* GOAL OF THE EXERCISE *
Would you restate each entry word for word, omitting the pictures?

* INPUT MATERIAL *

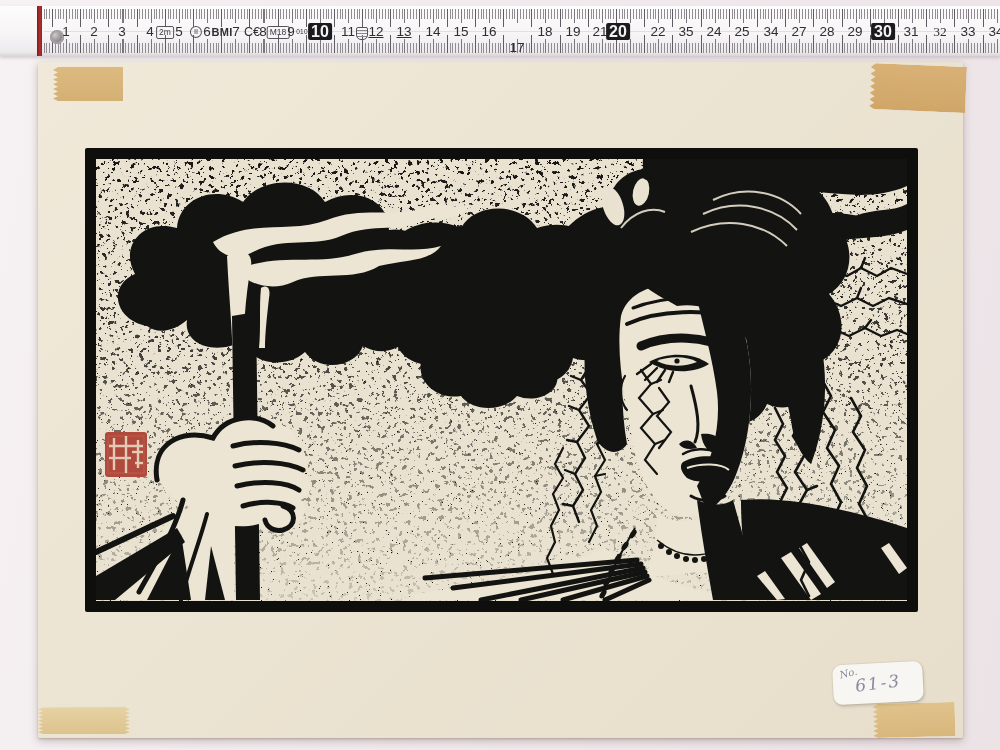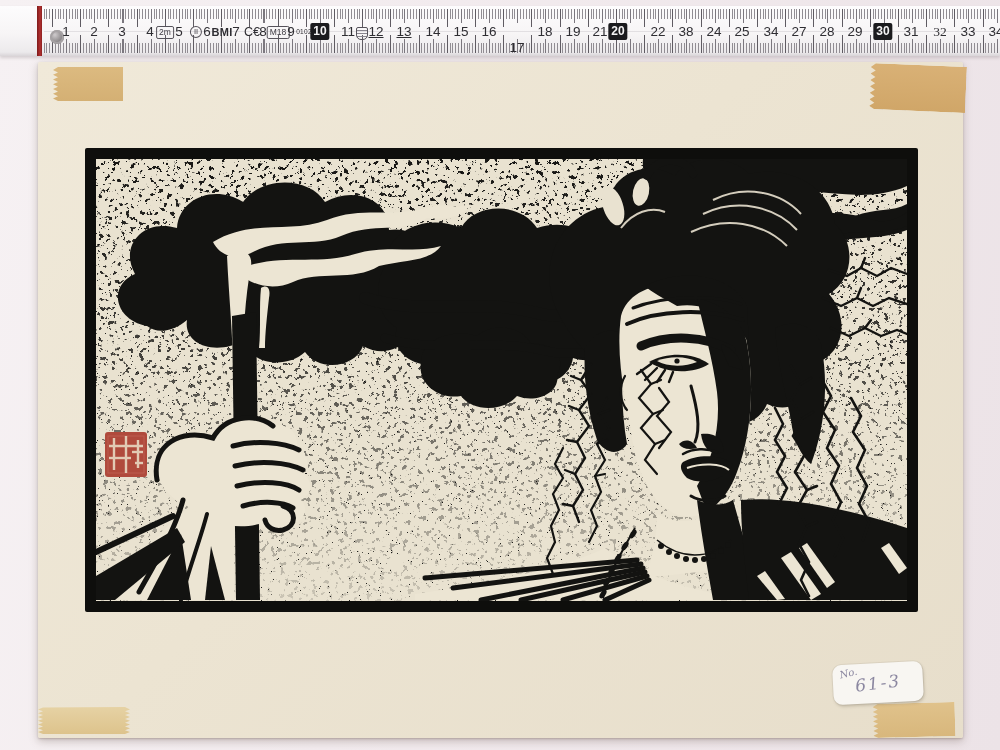--- a/index.html
+++ b/index.html
@@ -18,21 +18,21 @@
   .ticks{top:3px;height:10px;background:repeating-linear-gradient(90deg,#918d93 0 1px,transparent 1px 2.82px);background-position:8px 0;}
   .ticks5{top:3px;height:14px;background:repeating-linear-gradient(90deg,#7b777e 0 1px,transparent 1px 14.1px);background-position:8px 0;}
   .ticksC{top:3px;height:18px;background:repeating-linear-gradient(90deg,#5f5b62 0 1px,transparent 1px 28.2px);background-position:8px 0;}
   .ticks.b{top:auto;bottom:3px;}
   .ticks5.b{top:auto;bottom:3px;}
   .ticksC.b{top:auto;bottom:3px;}
   .ruler-seam{position:absolute;left:44px;right:0;top:25px;height:1px;background:#e2dfe2;}
   .marks{position:absolute;left:0;top:14px;height:24px;width:100%;}
   .tok{position:absolute;transform:translateX(-50%);line-height:24px;white-space:nowrap;color:#2e2d32;}
   .tok-num{font-size:13.5px;}
-  .tok-numbox{font-size:12px;font-weight:bold;color:#f4f3f4;background:#1b1b1e;border-radius:2px;
+  .tok-numbox{font-size:16px;font-weight:bold;color:#f4f3f4;background:#1b1b1e;border-radius:2px;
     padding:0 3px;line-height:17px;top:3px;}
   .tok-box{font-size:8.5px;border:1px solid #55525a;border-radius:2px;padding:0 2px;line-height:11px;top:6px;color:#3d3a42;}
   .tok-oval{font-size:7.5px;border:1px solid #55525a;border-radius:50%;padding:1px 3px;line-height:8px;top:6px;color:#3d3a42;}
   .tok-brand{font-size:11px;font-weight:bold;letter-spacing:.3px;}
   .tok-plain{font-size:12.5px;}
   .tok-tiny{font-size:6.5px;letter-spacing:.3px;}
   .tok-logo{width:10px;height:11px;border:1px solid #55525a;border-radius:2px 2px 5px 5px;top:7px;
     background:repeating-linear-gradient(#0000 0 2px,#8a8790 2px 3px);}
   
   .paper{position:absolute;left:38px;top:62px;width:925px;height:676px;border-radius:2px;
@@ -95,21 +95,21 @@
         <span class="tok tok-num" style="left: 404px; text-decoration: underline;">13</span>
         <span class="tok tok-num" style="left: 433px; text-align: center;">14</span>
         <span class="tok tok-num" style="left: 461px;">15</span>
         <span class="tok tok-num" style="left: 489px;">16</span>
         <span class="tok tok-num" style="left: 517px; margin-top: 16px;">17</span>
         <span class="tok tok-num" style="left: 545px;">18</span>
         <span class="tok tok-num" style="left: 573px;">19</span>
         <span class="tok tok-numbox" style="left: 618px;">20</span>
         <span class="tok tok-num" style="left: 600px;">21</span>
         <span class="tok tok-num" style="left: 658px;">22</span>
-        <span class="tok tok-num" style="left: 686px;">38</span>
+        <span class="tok tok-num" style="left: 686px;">35</span>
         <span class="tok tok-num" style="left: 714px;">24</span>
         <span class="tok tok-num" style="left: 742px;">25</span>
         <span class="tok tok-num" style="left: 771px;">34</span>
         <span class="tok tok-num" style="left: 799px;">27</span>
         <span class="tok tok-num" style="left: 827px;">28</span>
         <span class="tok tok-num" style="left: 855px;">29</span>
         <span class="tok tok-numbox" style="left: 883px;">30</span>
         <span class="tok tok-num" style="left: 911px;">31</span>
         <span class="tok tok-num" style="left: 940px; font-family: Liberation Serif, serif;">32</span>
         <span class="tok tok-num" style="left: 968px;">33</span>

* TASK ANSWER *
--- a/index.html
+++ b/index.html
@@ -18,21 +18,21 @@
   .ticks{top:3px;height:10px;background:repeating-linear-gradient(90deg,#918d93 0 1px,transparent 1px 2.82px);background-position:8px 0;}
   .ticks5{top:3px;height:14px;background:repeating-linear-gradient(90deg,#7b777e 0 1px,transparent 1px 14.1px);background-position:8px 0;}
   .ticksC{top:3px;height:18px;background:repeating-linear-gradient(90deg,#5f5b62 0 1px,transparent 1px 28.2px);background-position:8px 0;}
   .ticks.b{top:auto;bottom:3px;}
   .ticks5.b{top:auto;bottom:3px;}
   .ticksC.b{top:auto;bottom:3px;}
   .ruler-seam{position:absolute;left:44px;right:0;top:25px;height:1px;background:#e2dfe2;}
   .marks{position:absolute;left:0;top:14px;height:24px;width:100%;}
   .tok{position:absolute;transform:translateX(-50%);line-height:24px;white-space:nowrap;color:#2e2d32;}
   .tok-num{font-size:13.5px;}
-  .tok-numbox{font-size:12px;font-weight:bold;color:#f4f3f4;background:#1b1b1e;border-radius:2px;
+  .tok-numbox{font-size:16px;font-weight:bold;color:#f4f3f4;background:#1b1b1e;border-radius:2px;
     padding:0 3px;line-height:17px;top:3px;}
   .tok-box{font-size:8.5px;border:1px solid #55525a;border-radius:2px;padding:0 2px;line-height:11px;top:6px;color:#3d3a42;}
   .tok-oval{font-size:7.5px;border:1px solid #55525a;border-radius:50%;padding:1px 3px;line-height:8px;top:6px;color:#3d3a42;}
   .tok-brand{font-size:11px;font-weight:bold;letter-spacing:.3px;}
   .tok-plain{font-size:12.5px;}
   .tok-tiny{font-size:6.5px;letter-spacing:.3px;}
   .tok-logo{width:10px;height:11px;border:1px solid #55525a;border-radius:2px 2px 5px 5px;top:7px;
     background:repeating-linear-gradient(#0000 0 2px,#8a8790 2px 3px);}
   
   .paper{position:absolute;left:38px;top:62px;width:925px;height:676px;border-radius:2px;
@@ -95,21 +95,21 @@
         <span class="tok tok-num" style="left: 404px; text-decoration: underline;">13</span>
         <span class="tok tok-num" style="left: 433px; text-align: center;">14</span>
         <span class="tok tok-num" style="left: 461px;">15</span>
         <span class="tok tok-num" style="left: 489px;">16</span>
         <span class="tok tok-num" style="left: 517px; margin-top: 16px;">17</span>
         <span class="tok tok-num" style="left: 545px;">18</span>
         <span class="tok tok-num" style="left: 573px;">19</span>
         <span class="tok tok-numbox" style="left: 618px;">20</span>
         <span class="tok tok-num" style="left: 600px;">21</span>
         <span class="tok tok-num" style="left: 658px;">22</span>
-        <span class="tok tok-num" style="left: 686px;">38</span>
+        <span class="tok tok-num" style="left: 686px;">35</span>
         <span class="tok tok-num" style="left: 714px;">24</span>
         <span class="tok tok-num" style="left: 742px;">25</span>
         <span class="tok tok-num" style="left: 771px;">34</span>
         <span class="tok tok-num" style="left: 799px;">27</span>
         <span class="tok tok-num" style="left: 827px;">28</span>
         <span class="tok tok-num" style="left: 855px;">29</span>
         <span class="tok tok-numbox" style="left: 883px;">30</span>
         <span class="tok tok-num" style="left: 911px;">31</span>
         <span class="tok tok-num" style="left: 940px; font-family: Liberation Serif, serif;">32</span>
         <span class="tok tok-num" style="left: 968px;">33</span>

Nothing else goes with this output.